Expression of WC1 on activated and nonactivated TCR1⁺ T cells. Shown are representative flow-cytometric dot plots of TCR1 (FL1) and CD25 (IL-2R) expression (FL2) of PBMC from an M. bovis-infected animal following 24 h of culture with PBS (control) or MBSE and corresponding histograms of WC1 expression (FL3). (a) Control (PBS) CD25 versus TCR1 expression dot plot. (b and c) Histograms showing WC1 expression of R2 and R3 gated cells within the dot plot (a), respectively. (d) Dot plot of CD25 and TCR1 coexpression in response to the MBSE antigen. (e and f) Histograms of WC1 expression by cells of gate R2 (e) and gate R3 (f) within the dot plot (d).

FIG. 5

Proliferation and IFN-γ release by purified CD4⁺ or WC1⁺ T cells and APC only from M. bovis-infected animals in response to MBSE and CF antigens.

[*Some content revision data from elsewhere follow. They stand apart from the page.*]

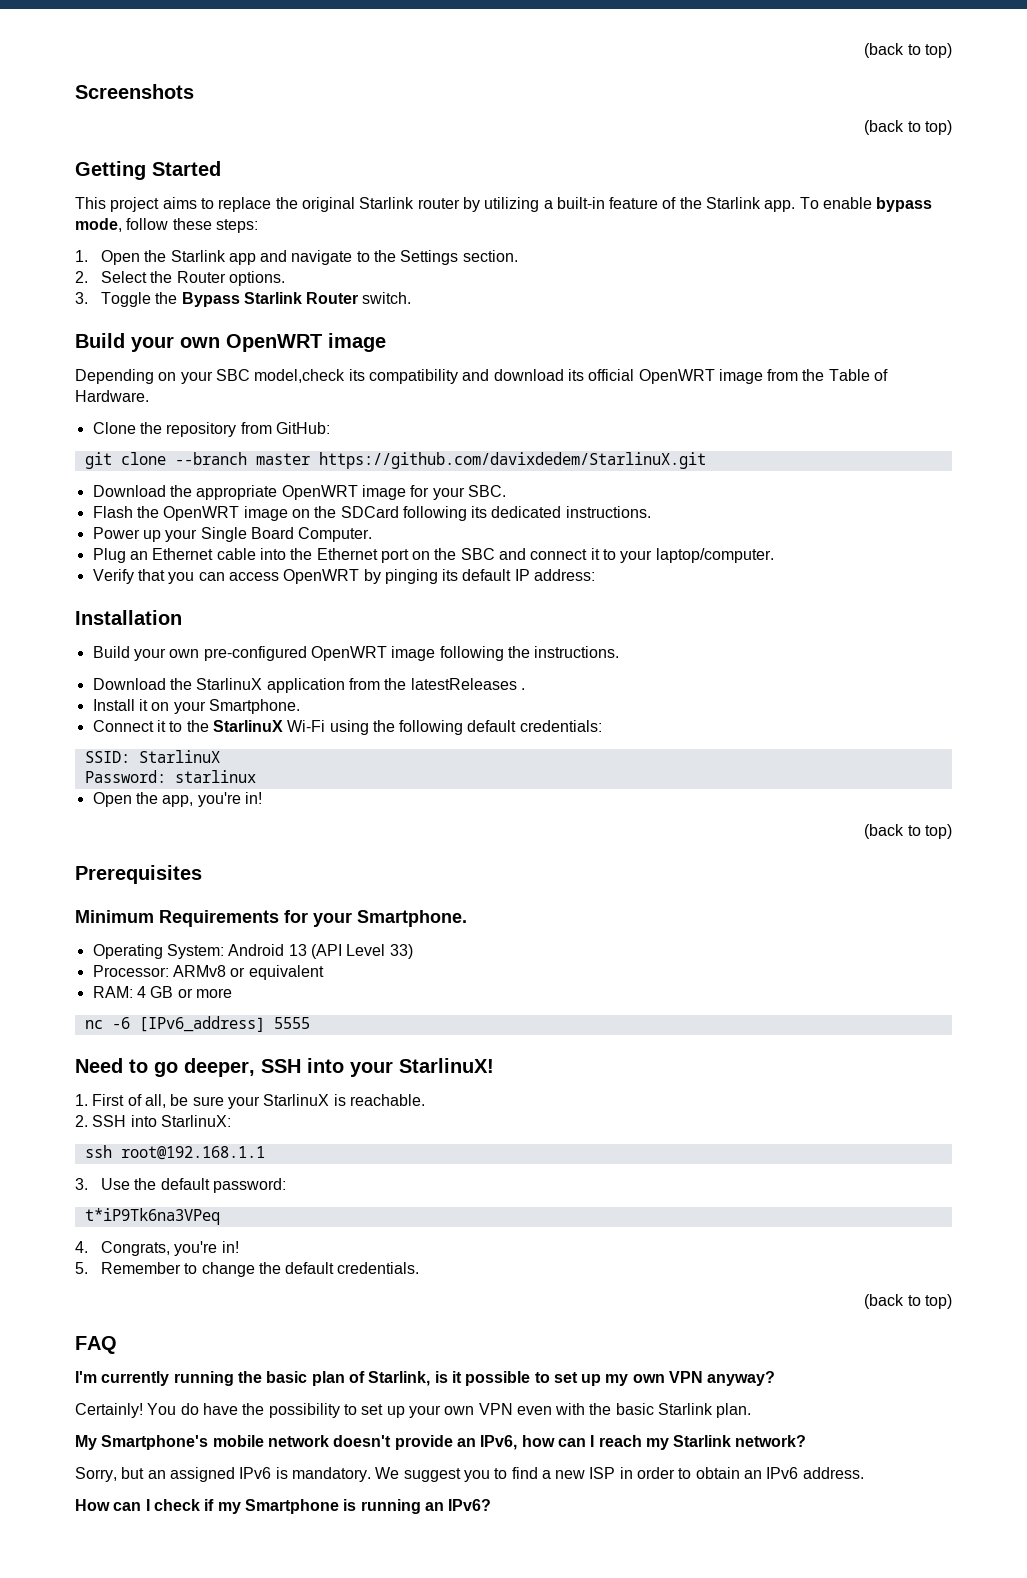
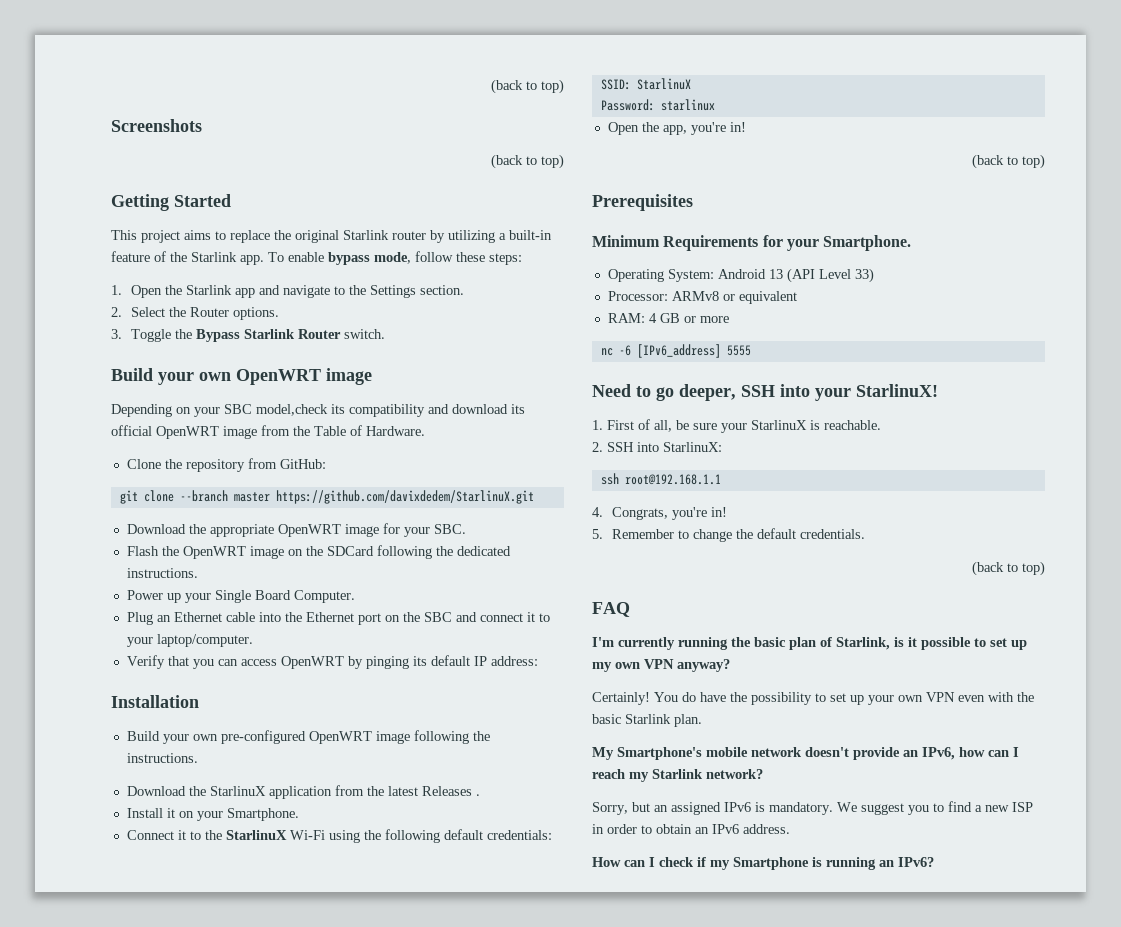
- Flash the OpenWRT image on the SDCard following its dedicated instructions.
+ Flash the OpenWRT image on the SDCard following the dedicated instructions.
- Download the StarlinuX application from the latestReleases .
+ Download the StarlinuX application from the latest Releases .
- 3. Use the default password:
- t*iP9Tk6na3VPeq

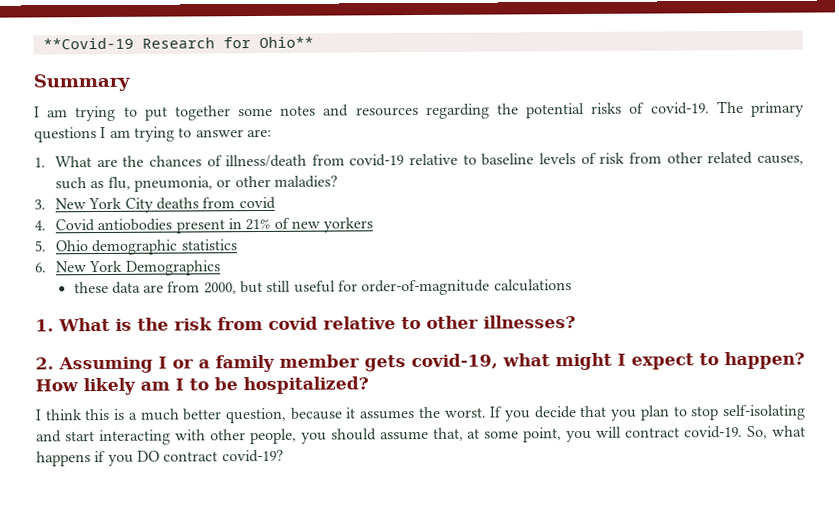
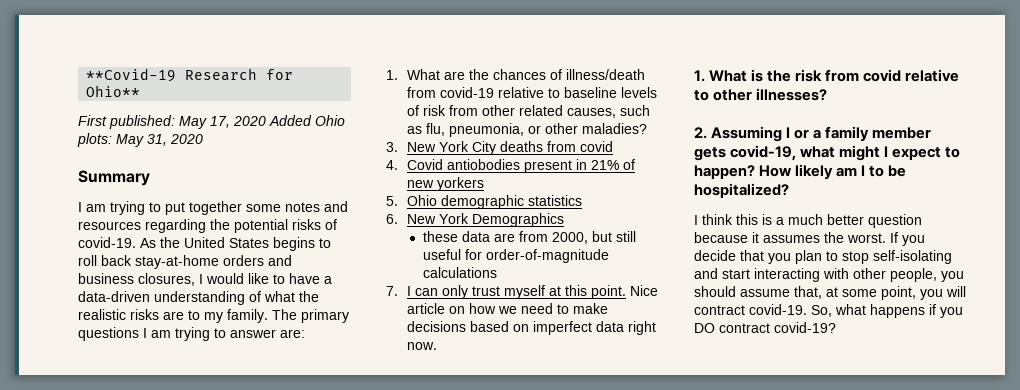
+ First published: May 17, 2020 Added Ohio plots: May 31, 2020
+ As the United States begins to roll back stay-at-home orders and business closures, I would like to have a data-driven understanding of what the realistic risks are to my family.
+ 7. I can only trust myself at this point. Nice article on how we need to make decisions based on imperfect data right now.
- I think this is a much better question, because it assumes the worst.
+ I think this is a much better question because it assumes the worst.

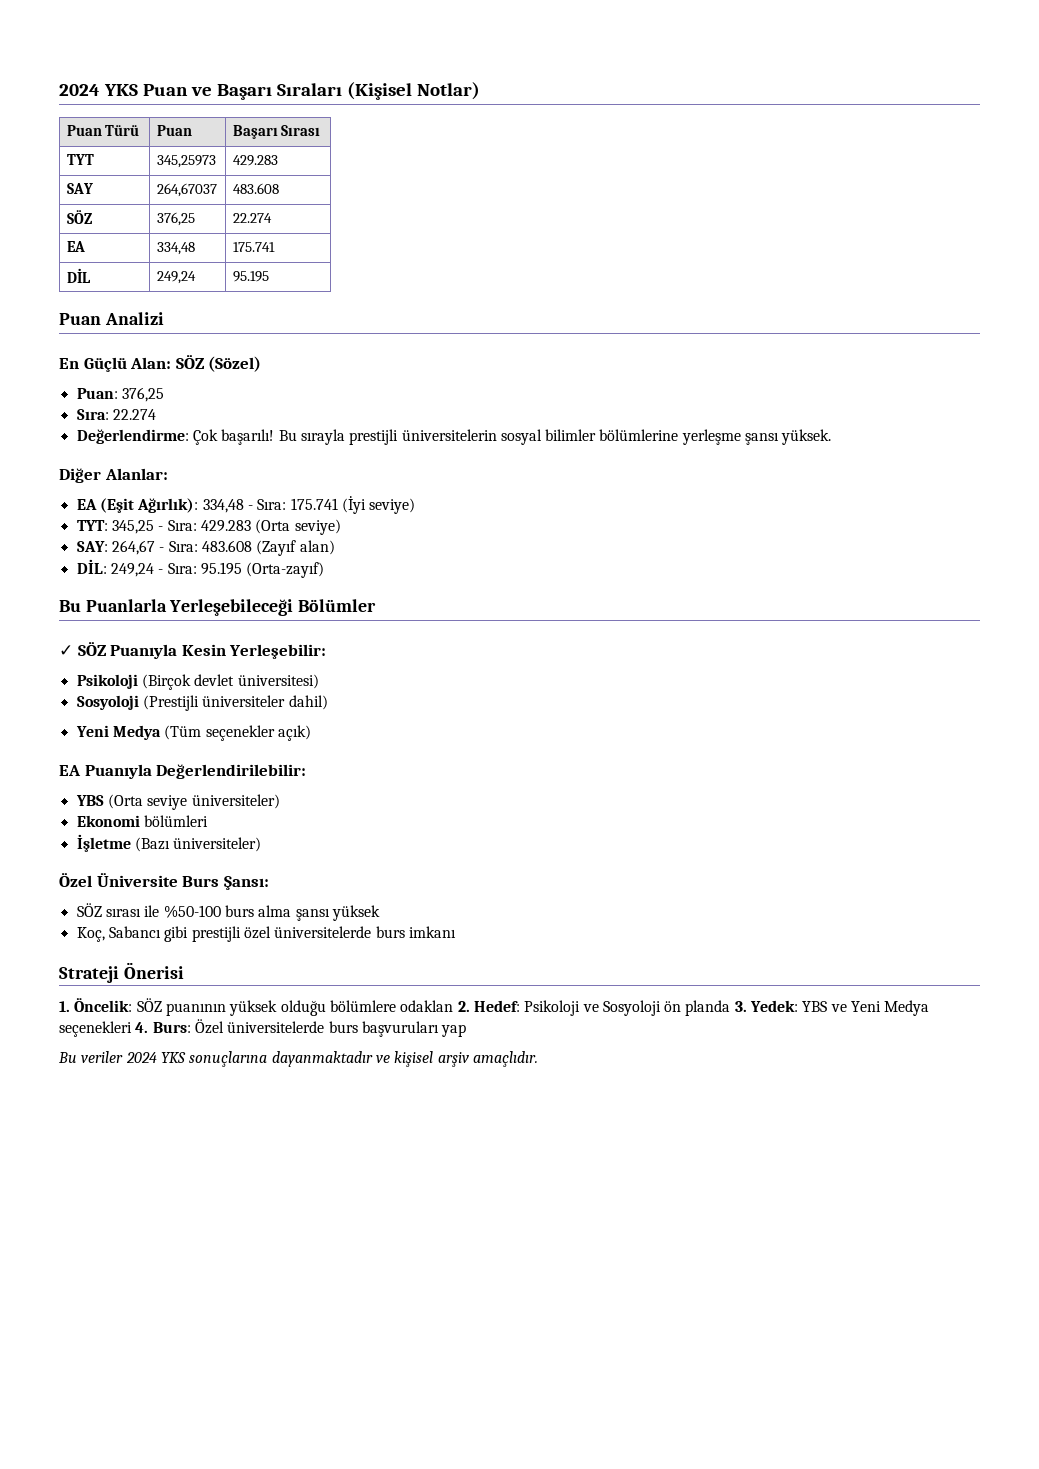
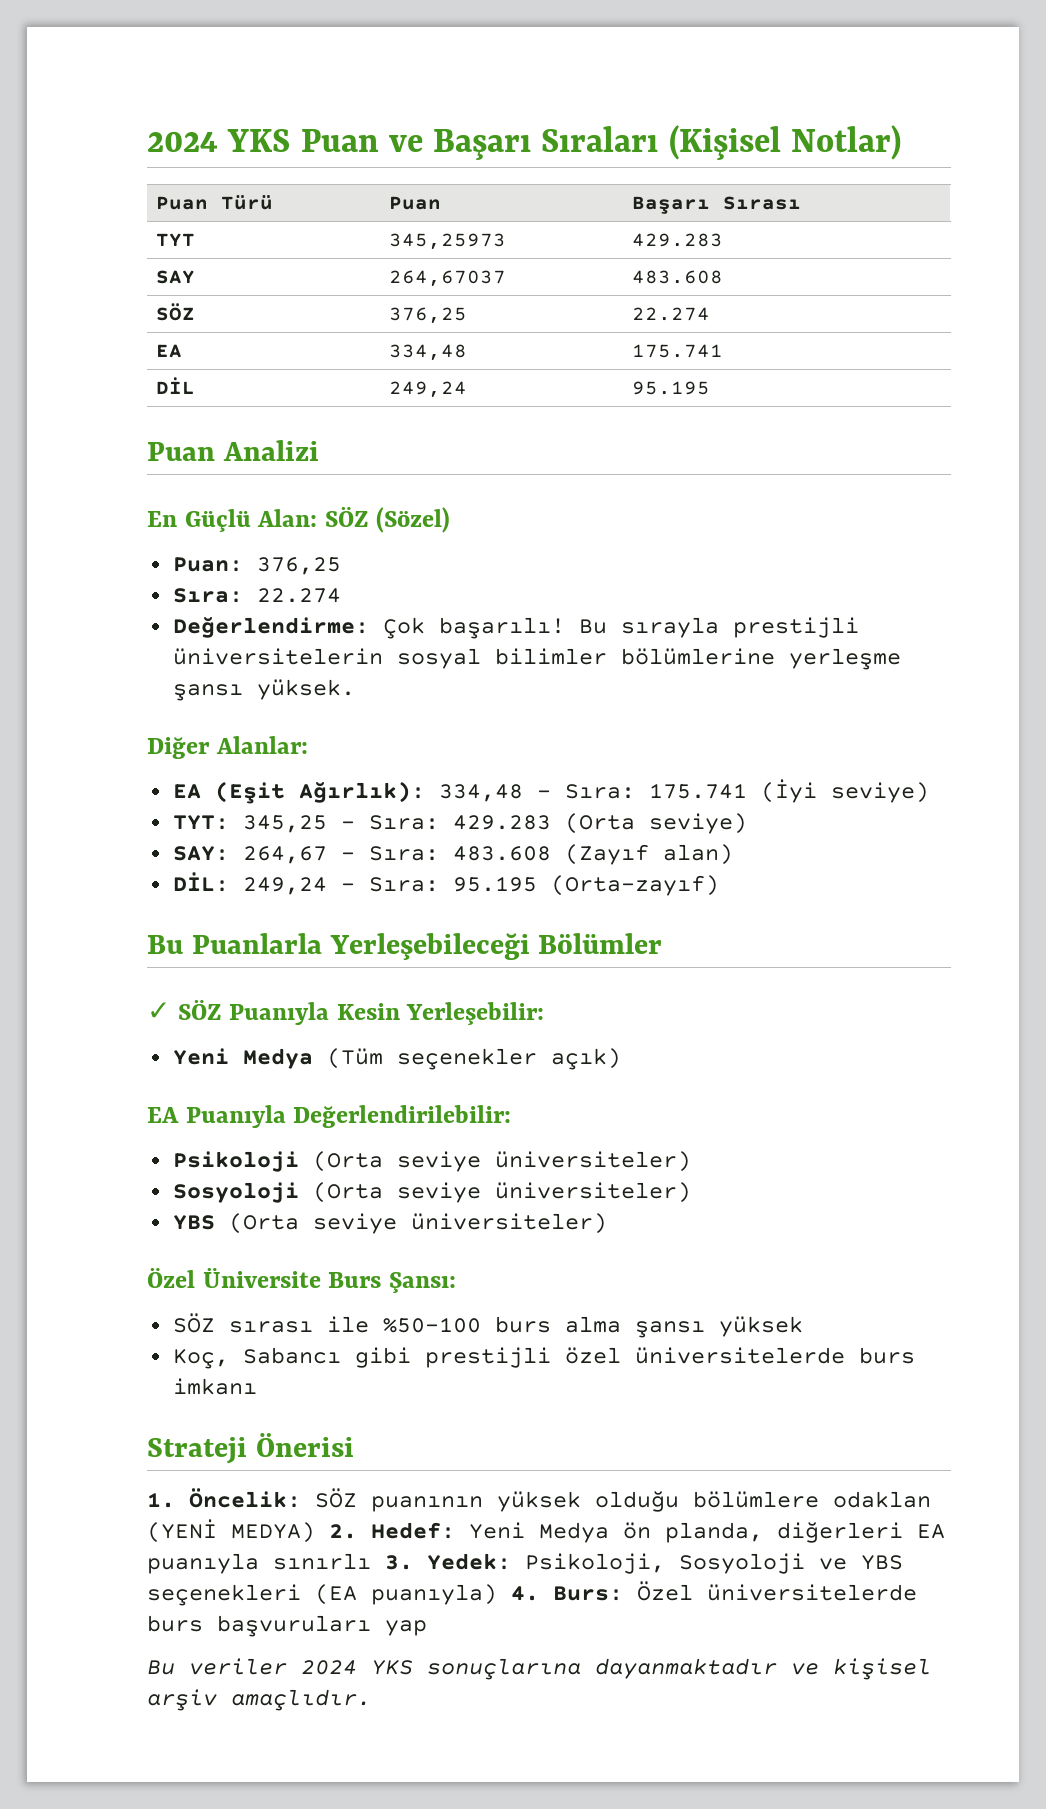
- Psikoloji (Birçok devlet üniversitesi)
- Sosyoloji (Prestijli üniversiteler dahil)
+ Psikoloji (Orta seviye üniversiteler)
+ Sosyoloji (Orta seviye üniversiteler)
  YBS (Orta seviye üniversiteler)
- Ekonomi bölümleri
- İşletme (Bazı üniversiteler)
- 1. Öncelik: SÖZ puanının yüksek olduğu bölümlere odaklan 2. Hedef: Psikoloji ve Sosyoloji ön planda 3. Yedek: YBS ve Yeni Medya seçenekleri 4. Burs: Özel üniversitelerde burs başvuruları yap
+ 1. Öncelik: SÖZ puanının yüksek olduğu bölümlere odaklan (YENİ MEDYA) 2. Hedef: Yeni Medya ön planda, diğerleri EA puanıyla sınırlı 3. Yedek: Psikoloji, Sosyoloji ve YBS seçenekleri (EA puanıyla) 4. Burs: Özel üniversitelerde burs başvuruları yap

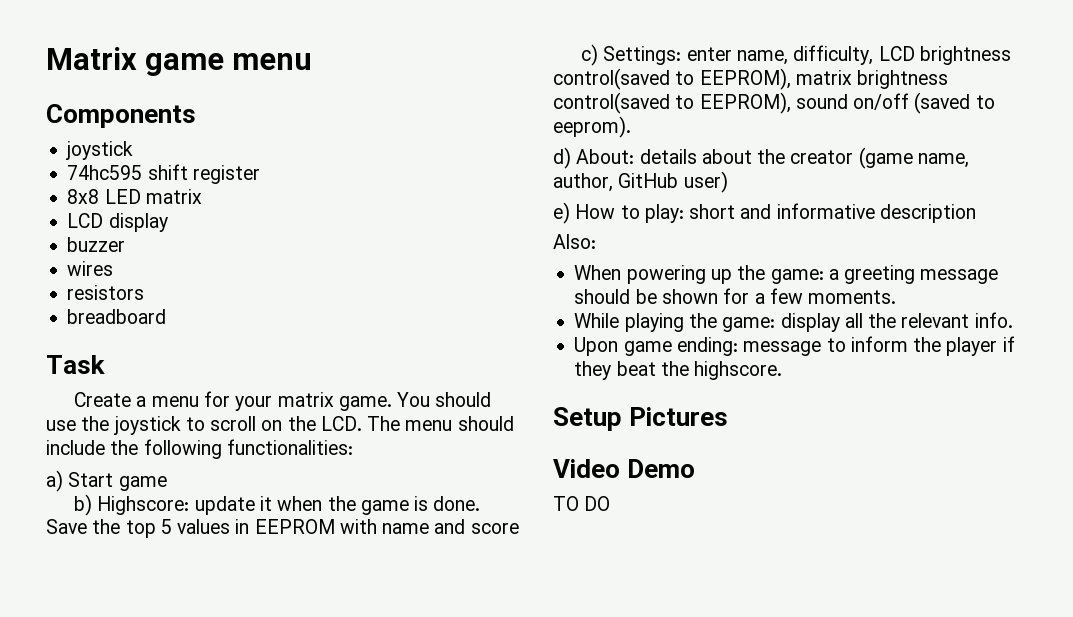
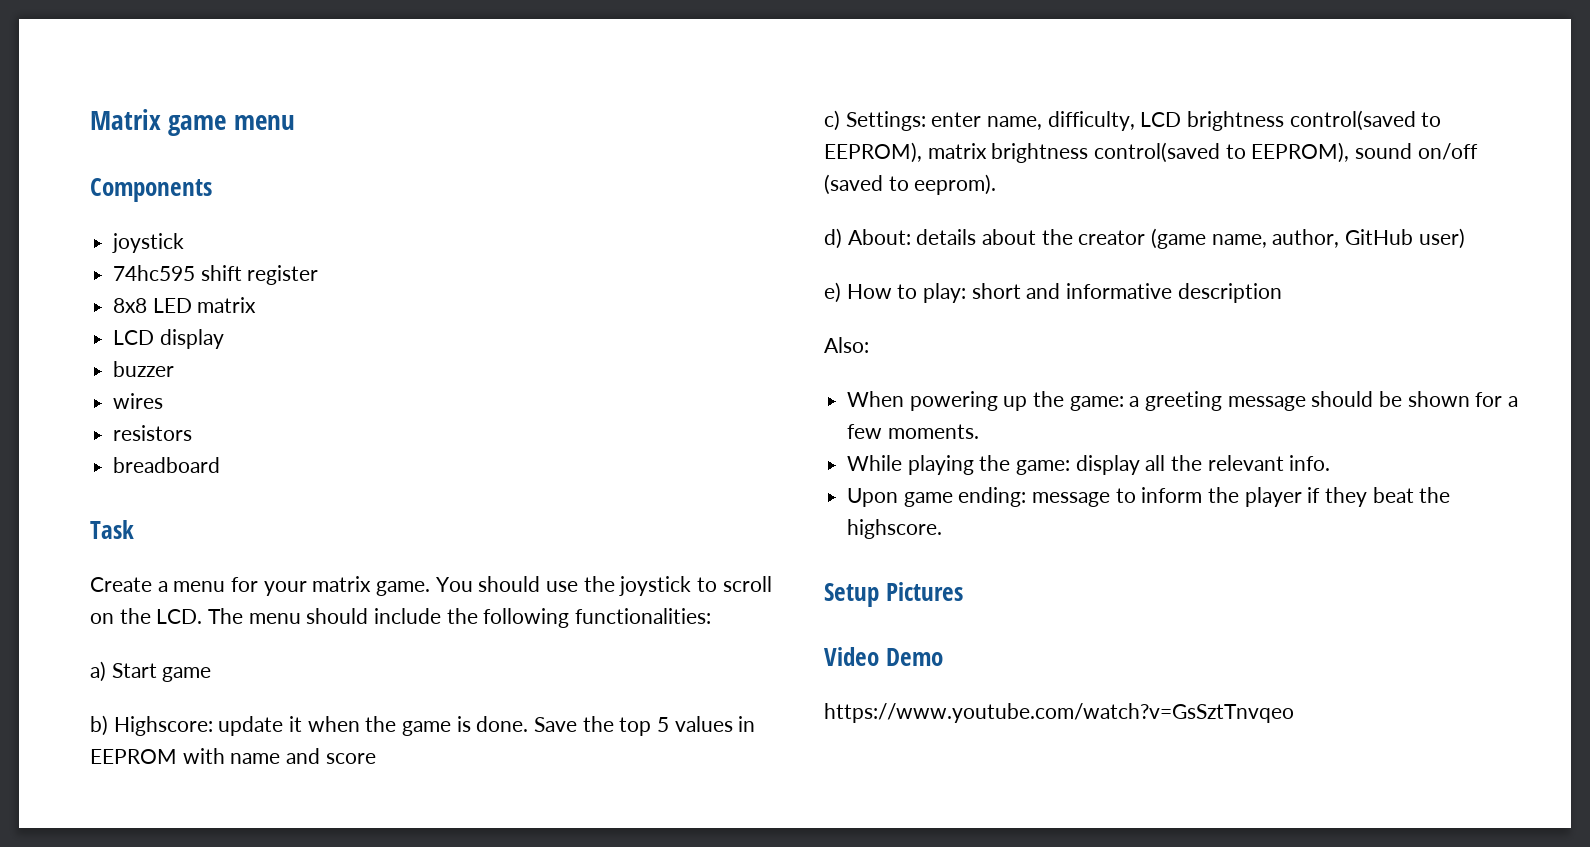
- TO DO
+ https://www.youtube.com/watch?v=GsSztTnvqeo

CD4⁺ and WC1⁺ cells were cultured in the presence of autologous mitomycin C-treated PBMC as APC. APC alone were included as controls. (a) Lymphocyte proliferation expressed as mean net counts per minute in excess of control counts per minute (net counts per minute = antigen counts per minute − control PBS counts per minute). (b) IFN-γ release expressed as ODI (ODI of >2 was considered positive). Results are means ± standard errors of the means for four M. bovis-infected cattle (group 2). Experiments were repeated four times. Results of statistical comparisons between PBS control and MBSE- or CF-stimulated cultures for T-cell proliferation and IFN-γ production are shown (∗, P < 0.05; ∗∗∗, P < 0.001).